Claire Bruhat (CB) : "Les associations ont contesté la légalité de l'expulsion. Il y a un climat de mise en cause des agents de la MEL à titre personnel."

L'APU Vieux-Lille est une association historique. La MEL se tire-t-elle une balle dans le pied en matière de logement avec cette sanction ?

AN : "On comprend la mission de l'APU, c'est pour cela qu'on la subventionne. Cette ambiance n'était pas conforme au CER entre l'APU et la MEL. La décision qui a été prise n'a pas été prise que sur deux phrases [phrases prononcées par un membre de l'APU lors de l'expulsion : "vous n'avez pas honte ?", "comment on se regarde dans la glace après avoir réalisé cette expulsion", NDLR]. L'APU, avec le collectif, a attisé une situation de grande tension. Deux agents ont porté plainte contre les familles résidentes de l'aire d'accueil au titre de leur protection fonctionnelle, ils sont soutenus par la MEL dans leur démarche."

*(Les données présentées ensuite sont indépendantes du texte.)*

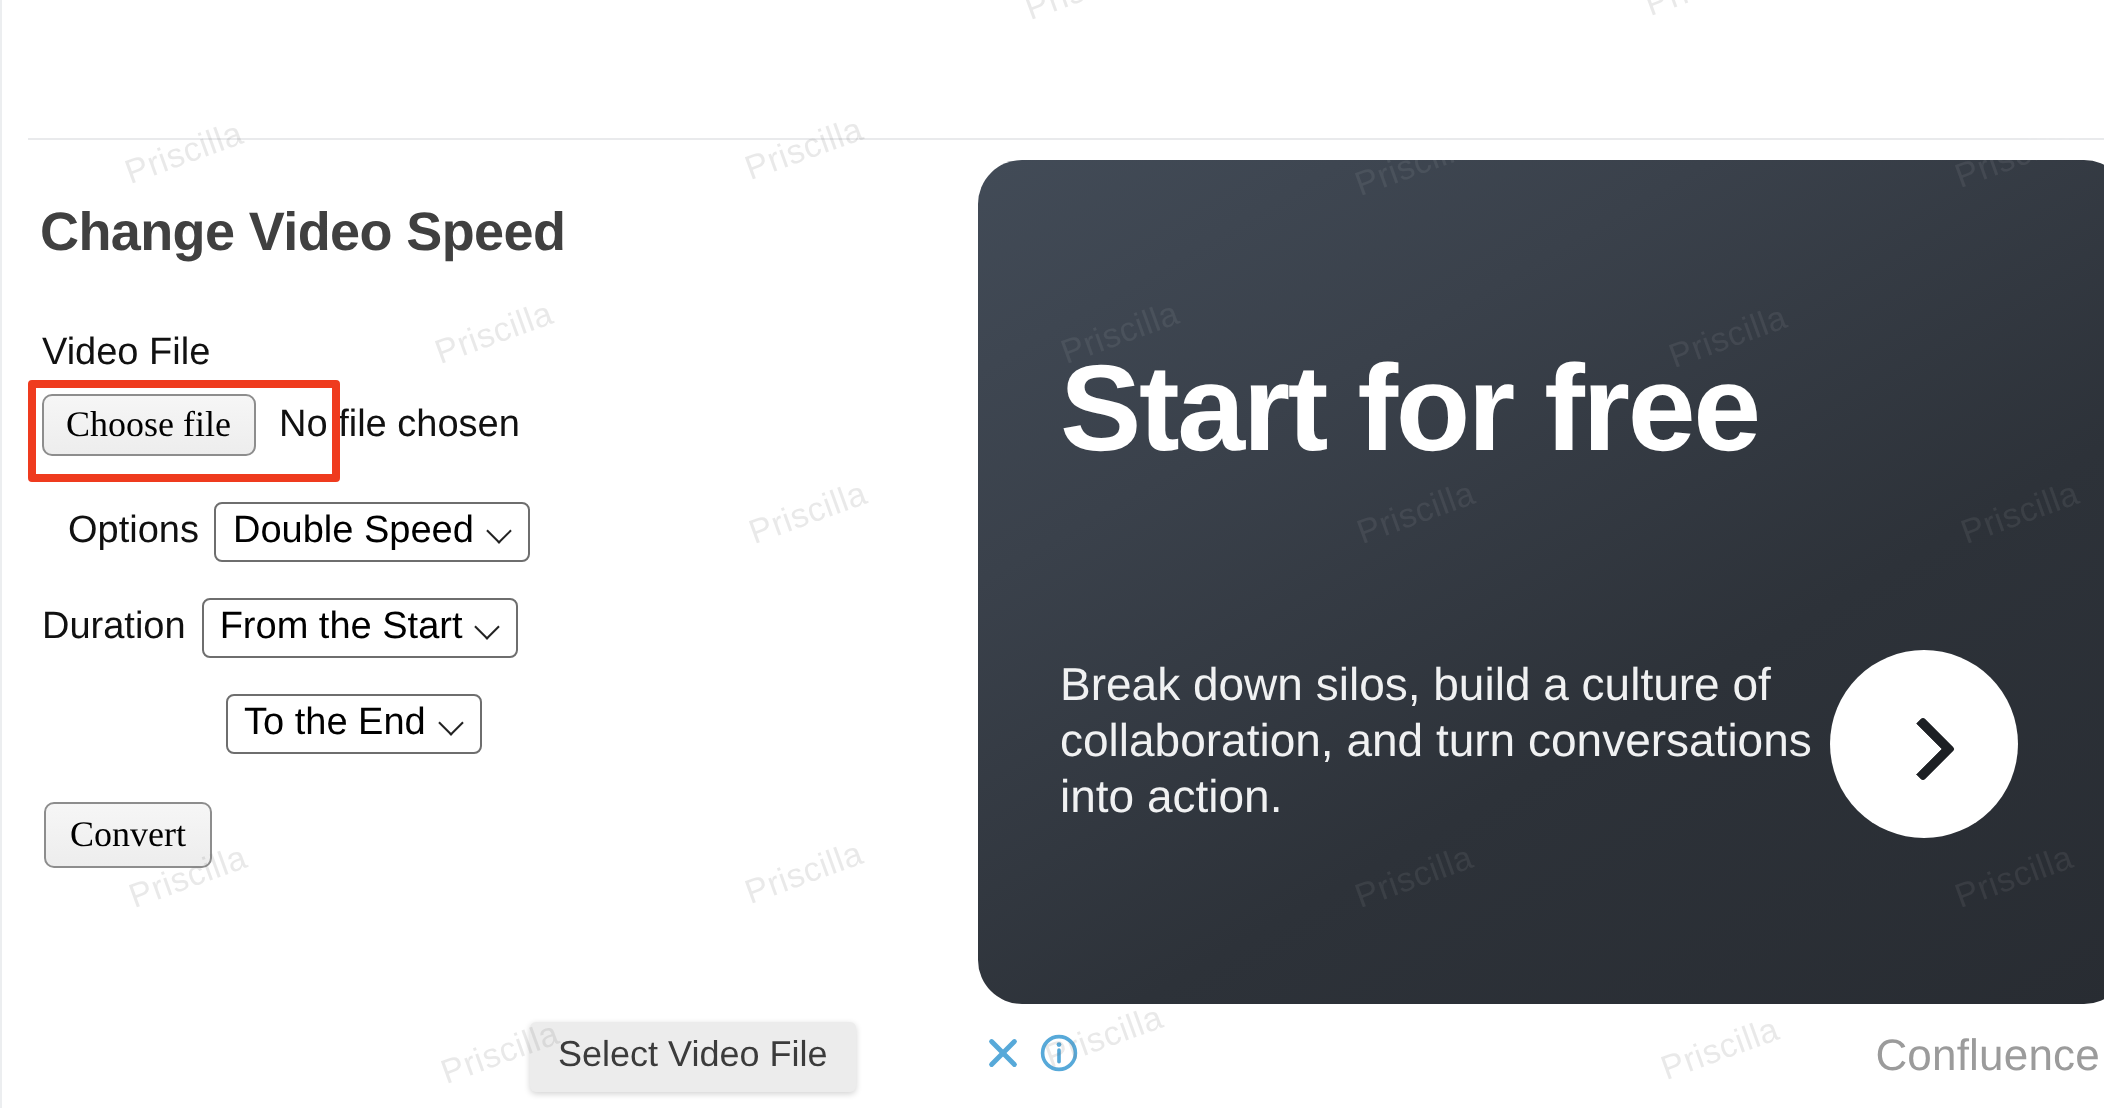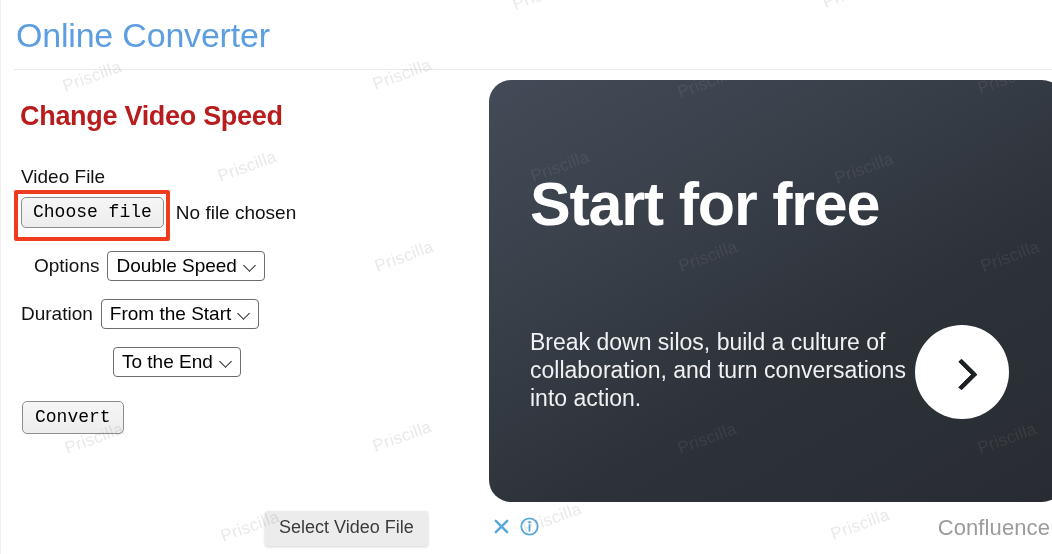"Online Converter" div { html: <div>Online Converter</div> -> none }
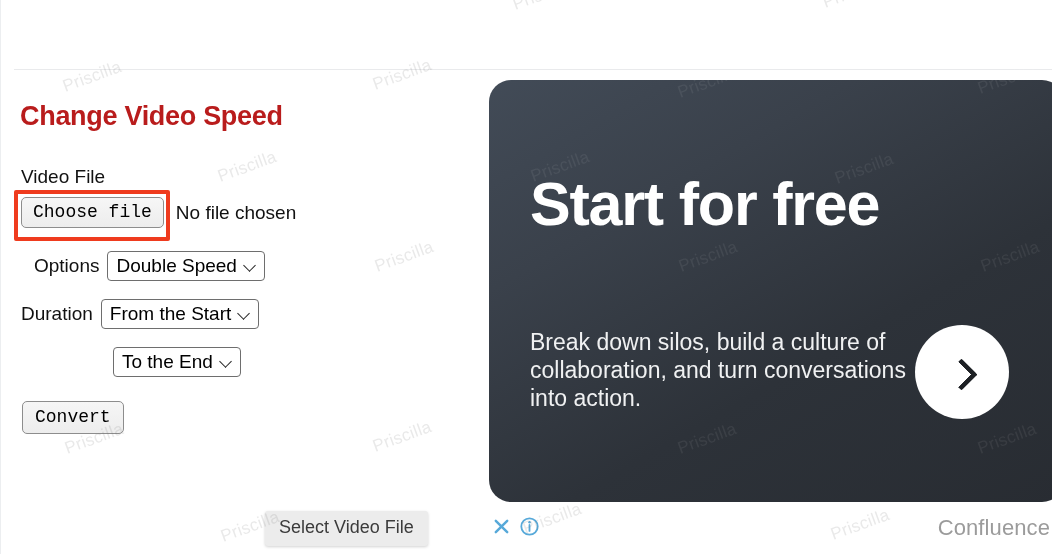"Change Video Speed" #section-title { color: #b91c1c -> #404040 }
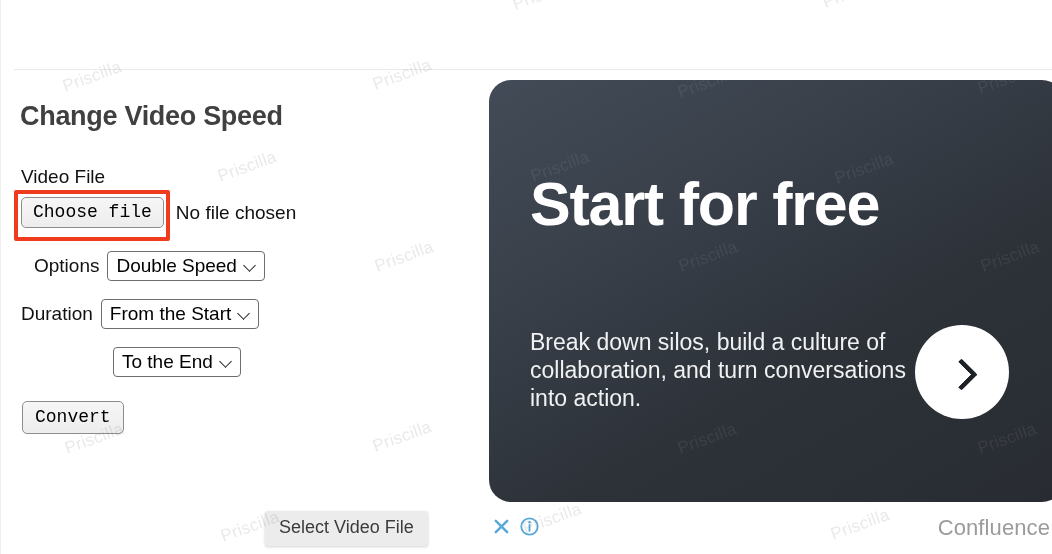"Choose file" .native-btn { font-family: Liberation Mono, monospace -> Liberation Serif, serif }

On sait très bien que lorsqu'on suspend un financement dont une association est coutumière, ce ne sera pas sans conséquence

Anne Voituriez

Vice-Présidente de la MEL en charge de l'habitat et du logement

CB : "La question des phrases est anecdotique, ce n'est pas le fond du problème. Ils demandaient qu'on stoppe l'expulsion de manière autoritaire, contestant la légalité des ordonnances de référé, définitives depuis longtemps."

AN : "On sait très bien que lorsqu'on suspend un financement dont une association est coutumière, ce ne sera pas sans conséquence. De mon point de vue, cette suspension a une portée symbolique. L'APU a contesté une décision de justice qui était exécutoire. L'APU est sortie du contrat de confiance avec la MEL. C'est pour montrer qu'il y a une ligne rouge à ne pas franchir. On sait que la suspension a aussi une portée économique, mais je ne pense pas qu'elle remette en cause l'existence de l'APU.

L'APU aide les personnes dans des logements indignes, mais l'APU ne mène pas la politique de la MEL en matière d'habitat. Elle ne construit pas, elle ne mène pas une politique de développement. C'est une association de médiation, de défense des droits des locataires."

► Lire aussi : Expulsion de gens du voyage : la Métropole de Lille retire 38 000 euros de subvention à une association de lutte contre le mal-logement

Qu'est-ce qu'il pourrait pousser la MEL à revenir sur sa décision ?

AV : "Je suis bien incapable de vous répondre, ce n'est pas à l'ordre du jour. Cette décision ne retire pas de droit à l'APU. Une rencontre de deux heures a eu lieu ce matin, qui a permis de se dire des choses, et d'éclaircir un petit peu la situation, de lever le voile sur ces événements du 20 février qui ont laissé des traces profondes à la MEL.

Le fil n'est pas rompu avec l'APU, mais il y a une crise, dans les relations, que nous traversons.

Anne Voituriez

Vice-Présidente de la MEL en charge de l'habitat et du logement

La décision a été prise le 19 avril, le fil n'est pas rompu avec l'APU, mais il y a une crise dans les relations que nous traversons. Pour sortir d'une crise il faut la traverser. Ce qu'il s'est passé doit servir de leçon et doit faire l'objet d'une réflexion".